Other data suggests a higher percentage, though. In its “2024 Home Buyers and Sellers Generational Trends” report, the National Association of Realtors found the median down payment among all buyers (some 6,817 new homeowners) to be 15%.
That’s similar to ATTOM’s monthly “United States Real Estate Overview,” which for May 2024 puts the national median home sales price at $384,375 and the median down payment at $60,202, or 15.6%.
As home prices have risen, so have loan amounts. In the first quarter of 2024, the median mortgage on a single-family home was $329,800, up over 7% year over year, according to ATTOM. Conversely, down payments in relation to mortgage sizes have declined: The $26,700 in Q1 2024 has dropped nearly 21% from $33,750 in Q4 2023.
Just as home prices vary widely across the U.S., down payment amounts vary by location. The higher down payments tend to be concentrated in higher-cost states like California, Hawaii, Massachusetts and Washington.
When you don’t have 20% for a down payment
The minimum amount you’ll need for a down payment depends on the cost of the home and what type of mortgage you get. The minimum requirements range from no down payment at all to 5%.
Many borrowers put down more than the minimum, either through savings, gifts or down payment assistance.
In fact, 14% of current homeowners used a financial gift from family and friends for a down payment for their first home, while another 14% used an assistance loan or program for first-time buyers, according to Bankrate’s recent Down Payment Survey.
The more you put down, the less you’ll need to borrow and the less you’ll pay in interest. You’re also more likely to get a better interest rate on your mortgage.
A bigger down payment also translates to more equity in the home to start — a tappable asset, as well as a potential safeguard against declines in home values.
If you’re getting a conventional or FHA loan and can put down at least 20%, you’ll also avoid the requirement to buy mortgage insurance, an extra expense on top of your monthly mortgage payment.
That said, there is a case to be made for a smaller down payment, even if it means paying mortgage insurance.
If you’ve been renting for a while and have limited savings, pulling together at least the minimum down payment might be preferable to continuing to rent, especially if your housing needs have changed.
Frequently asked questions
What is the typical mortgage down payment for first-time homebuyers versus repeat homebuyers?
As of 2023, the typical mortgage down payment for a first-time homebuyer was 8%, while the typical down payment for a repeat homebuyer was 19%, according to the National Association of Realtors®.
How can I avoid paying for mortgage insurance without making a 20% down payment?
If you’re putting down less than 20% on a conventional loan, you won’t be able to completely avoid private mortgage insurance. A few mortgage lenders offer “no-PMI” mortgages.
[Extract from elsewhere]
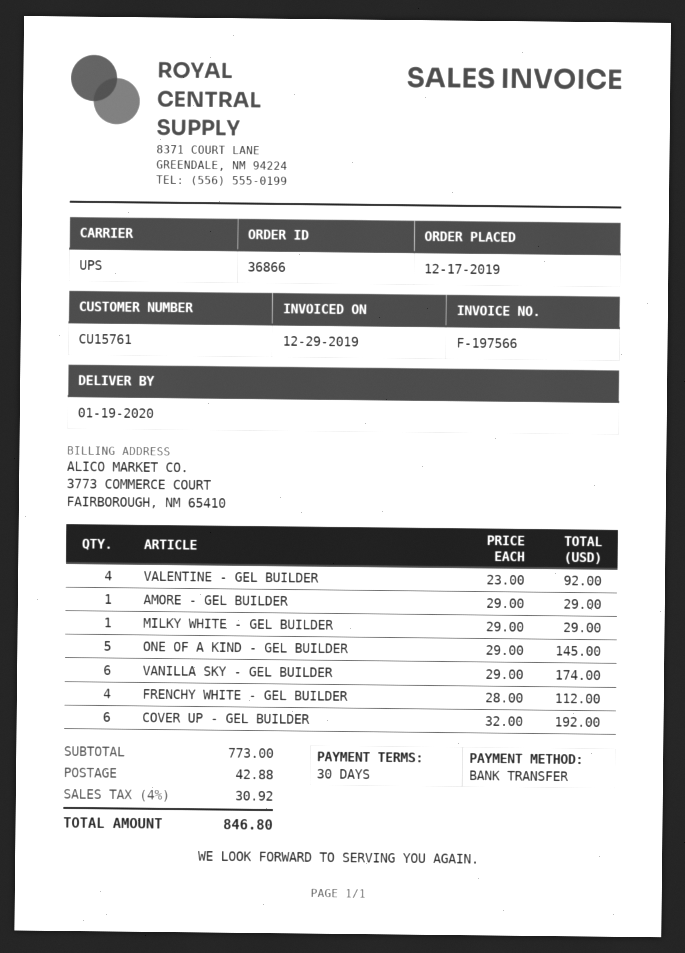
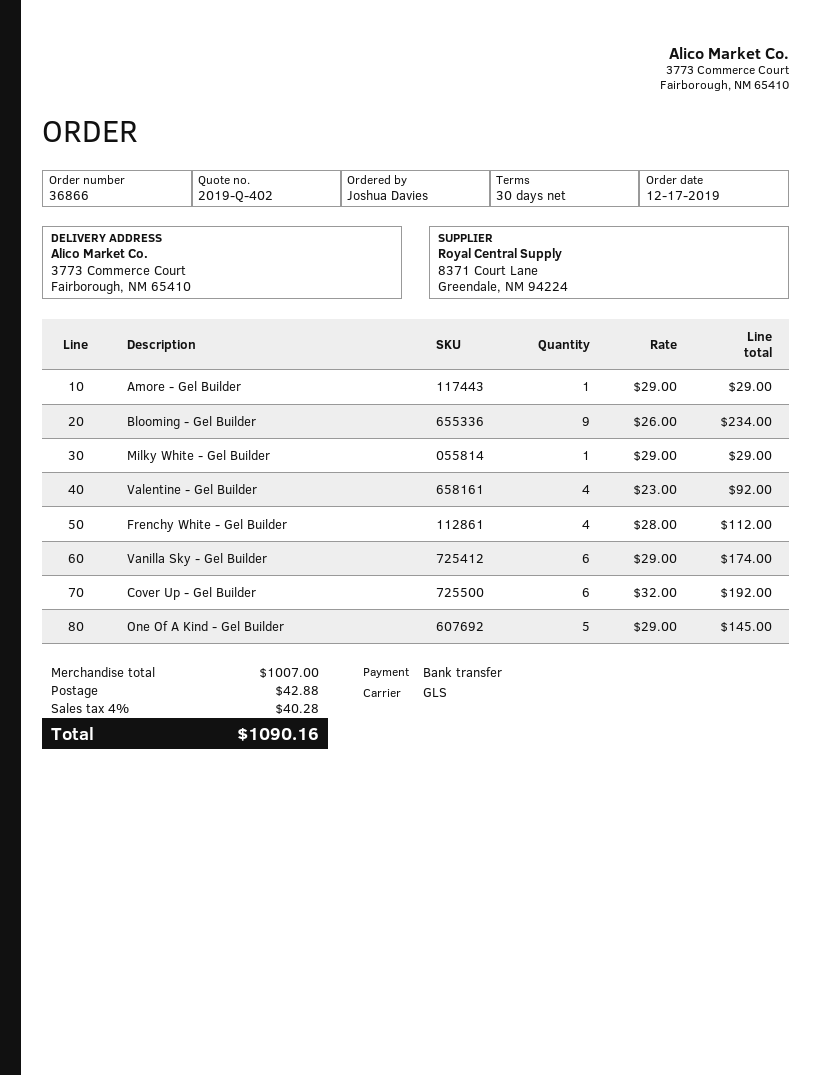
shipping method: UPS -> GLS
Blooming - Gel Builder: none -> 9 x 26.00 = 234.00
subtotal: 773.00 -> 1007.00
tax: 4% = 30.92 -> 4% = 40.28
total: 846.80 -> 1090.16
While you won’t have to pay for PMI with these types of loans, you will pay a higher interest rate, which could end up costing you more over time than the insurance premiums.
Another possible solution: a piggyback mortgage. You’ll finance 80% of the home’s price with one mortgage, take out a second mortgage for 10%, and then come up with the remaining 10% in cash. That second mortgage, plus your 10% contribution, in effect gives you a 20% down payment — so you avoid PMI. If you’re a first-time homebuyer, you might get a break on PMI anyway. Many first-time buyer programs come with reduced premiums.
How can I fund a down payment?
The most common ways to fund a down payment include saving, using a gift from relatives or friends or getting a grant or some other form of assistance. Some buyers borrow or withdraw funds from retirement accounts or sell investments. However, you get your funds, just be sure to have them in your bank account for a minimum of two months before applying for a mortgage. If not, you’ll likely need to provide extra documentation to prove where the money came from.